Dtrace - thats all forks ! (just kidding) | Saturday, 31 January 2009 |
What does this mean?
It means the dtrace experiment is over. It works on Linux.
Yes, there are cleanups to do and some missing code to handle forks and garbage collection of shadow procs and stuff and stuff.
But we have now exercised pretty much the code, and I need to do some more USDT exercises (like strings and stack dumps; I need to re-research the ruby stuff on Adams blog).
Of course, the code is very kernel specific - the kernel changes often from one release to the next, and it maybe possible to get smarter about handling forwards/backwards compatibility.
Some point in the future, I want to write D scripts for Linux and not be debugging dtrace.

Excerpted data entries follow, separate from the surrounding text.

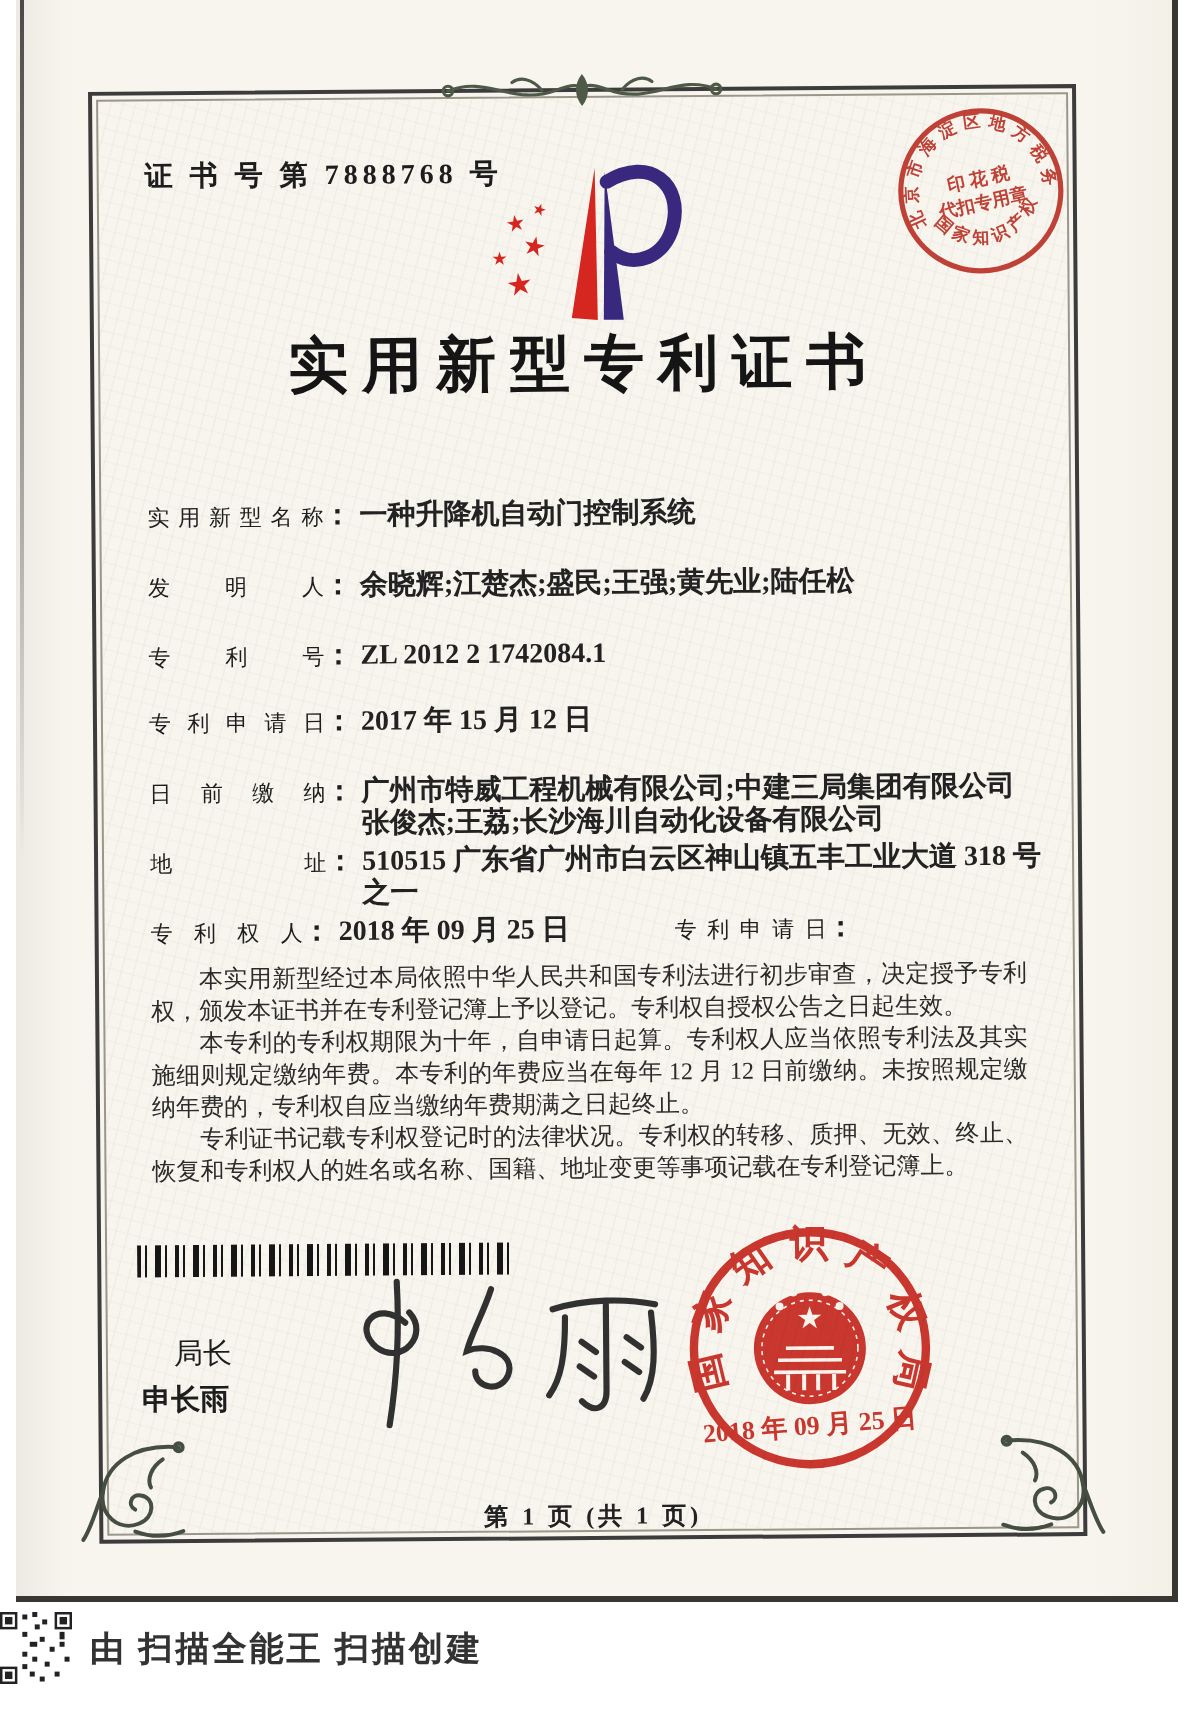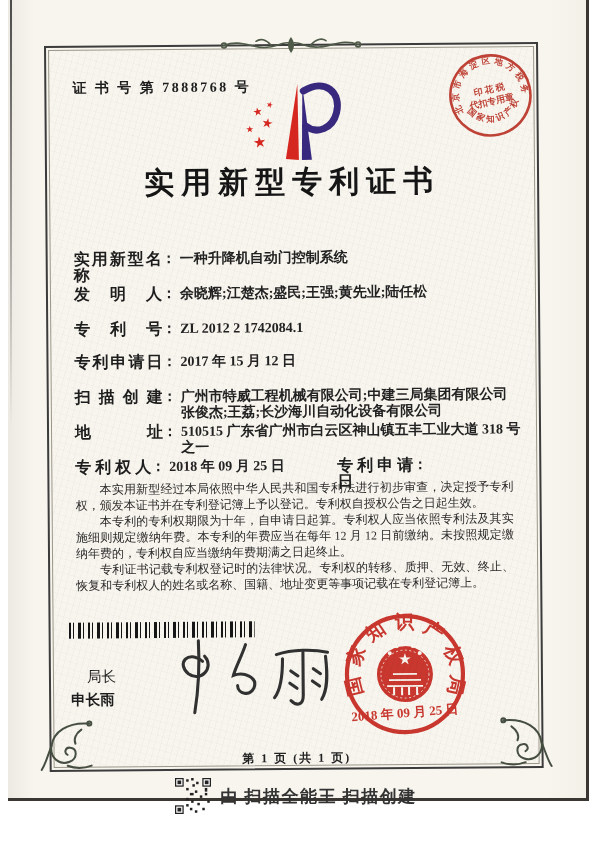"实用新型名称" .flabel { font-size: 16px -> 11px; font-weight: 700 -> 400 }
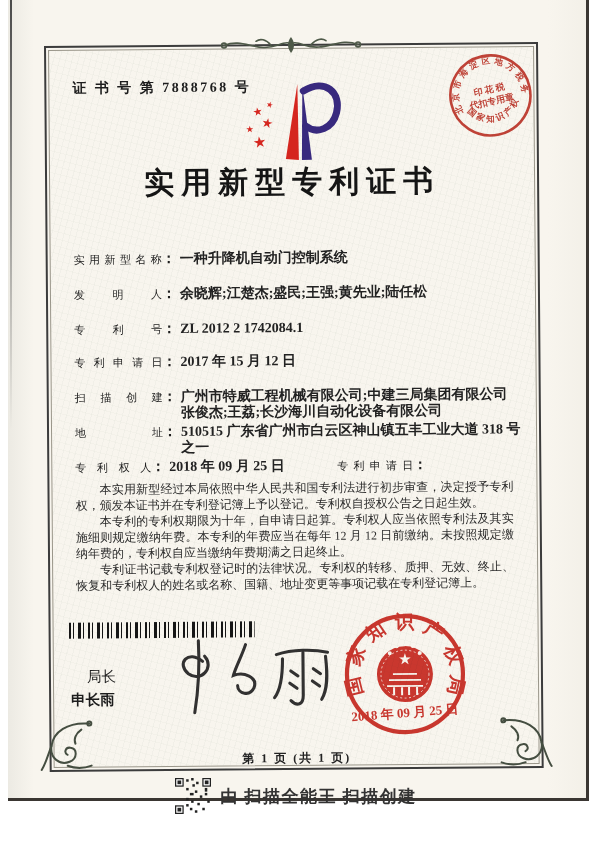"扫描创建" span.flabel { text: 扫描创建 -> 日前缴纳 }
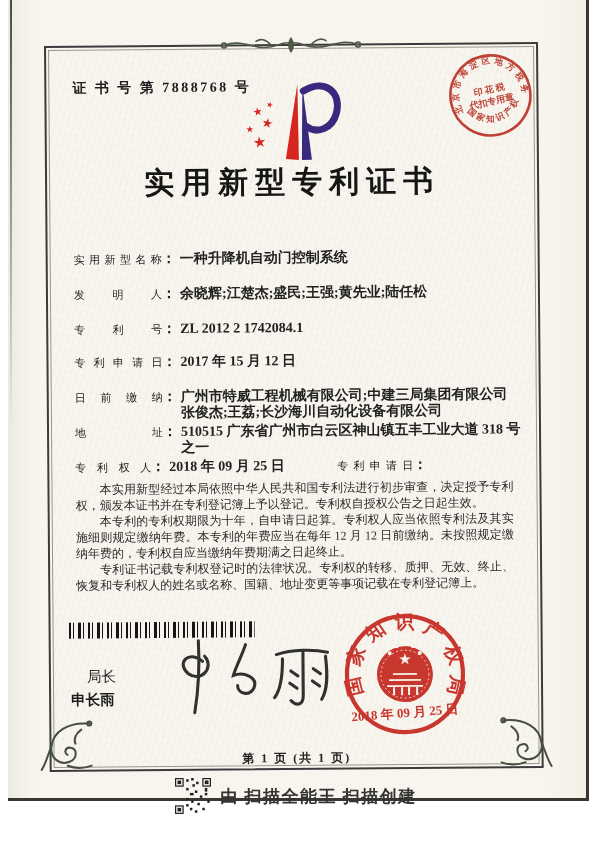"由 扫描全能王 扫描创建" .watermark { justify-content: center -> flex-start; top: 770px -> 798px }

Time will tell what we can do and theres lots of existing D scripts to learn from.
I'll continue writing up progress on dtrace, and hopefully more people can try it out and report back on kernel build issues.
dtrace progress - USDT works almost | Thursday, 29 January 2009 |
$ dtrace -n :::saw-line dtrace: description ':::saw-line' matched 1 probe CPU ID FUNCTION:NAME 0 1899 main:saw-line
This example is taken from the simple-c example app bundled in the distribution. At this point, the target app died with a SIGTRAP since I havent finished testing.
What made this work?
The code I have ported (my fault) confuses Sun's 'regs' array with Linux's 'pt_regs' array. I've done some mappings so we get the correct interrupt level context, but had to comment out a few references to unsupported registers on Linux (eg %gs, %fs, etc). I assume the references are needed in probe context for D apps that want them.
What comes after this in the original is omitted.